(RECORDED INFORMATION Opens)

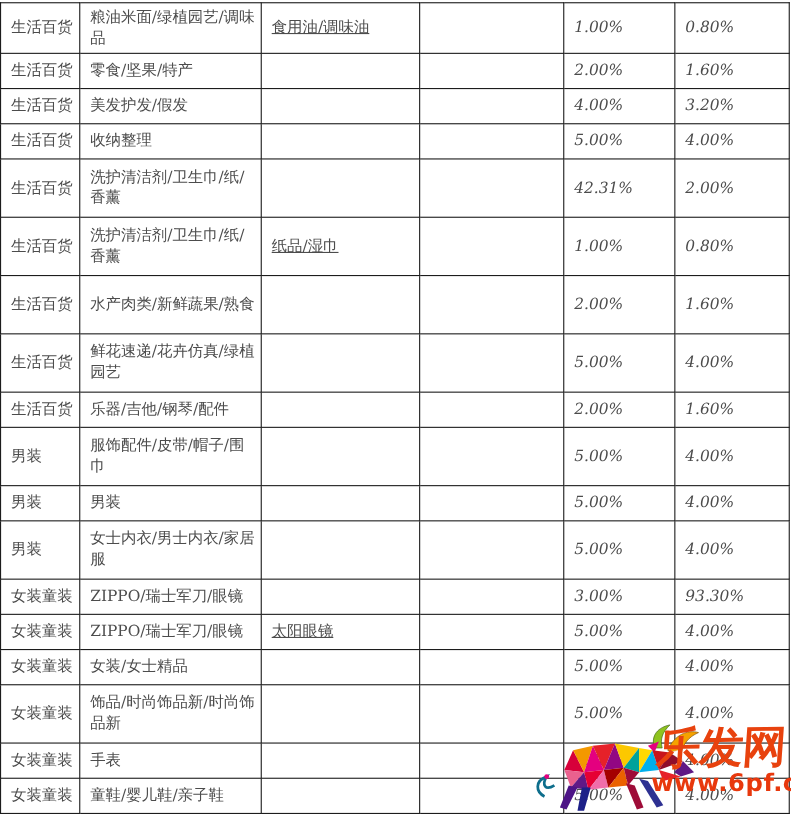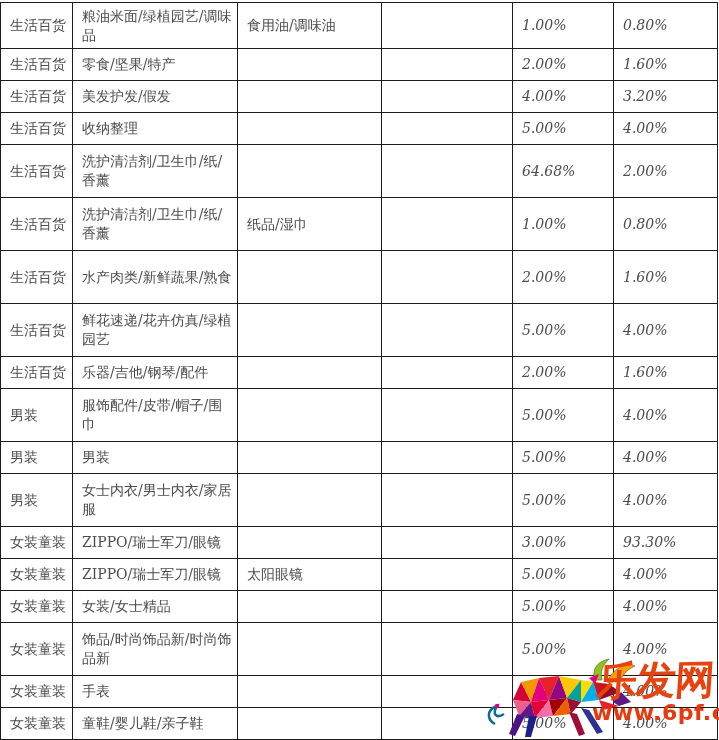--- a/index.html
+++ b/index.html
@@ -28,7 +28,7 @@
     word-break:break-all;
   }
   td.c0{padding-left:7px;}
-  td.c2{padding-left:14px;}
+  td.c2{padding-left:14px;text-decoration:underline;}
   td.c4,td.c5{padding-left:7px;font-style:italic;}
   tr.short{height:32px;}
   tr.tall{height:53px;}

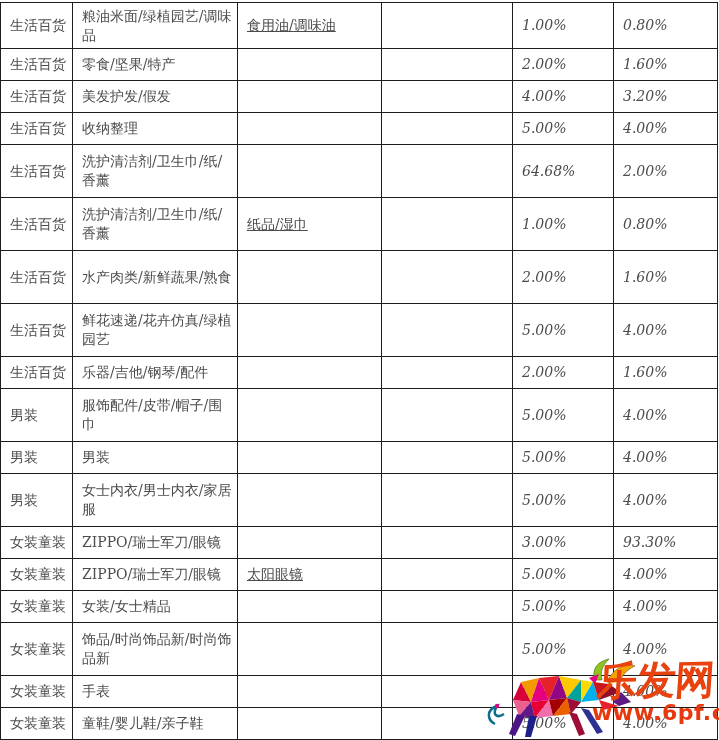--- a/index.html
+++ b/index.html
@@ -108,7 +108,7 @@
           <td class="c1">洗护清洁剂/卫生巾/纸/香薰</td>
           <td class="c2"></td>
           <td class="c3"></td>
-          <td class="c4">64.68%</td>
+          <td class="c4">42.31%</td>
           <td class="c5">2.00%</td>
         </tr>
         <tr class="tall">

(RECORDED INFORMATION Closes)

EXERCISE —
Set the records down again word for word; the pictures stay out.

WRITTEN SOLUTION —
--- a/index.html
+++ b/index.html
@@ -28,7 +28,7 @@
     word-break:break-all;
   }
   td.c0{padding-left:7px;}
-  td.c2{padding-left:14px;}
+  td.c2{padding-left:14px;text-decoration:underline;}
   td.c4,td.c5{padding-left:7px;font-style:italic;}
   tr.short{height:32px;}
   tr.tall{height:53px;}

--- a/index.html
+++ b/index.html
@@ -108,7 +108,7 @@
           <td class="c1">洗护清洁剂/卫生巾/纸/香薰</td>
           <td class="c2"></td>
           <td class="c3"></td>
-          <td class="c4">64.68%</td>
+          <td class="c4">42.31%</td>
           <td class="c5">2.00%</td>
         </tr>
         <tr class="tall">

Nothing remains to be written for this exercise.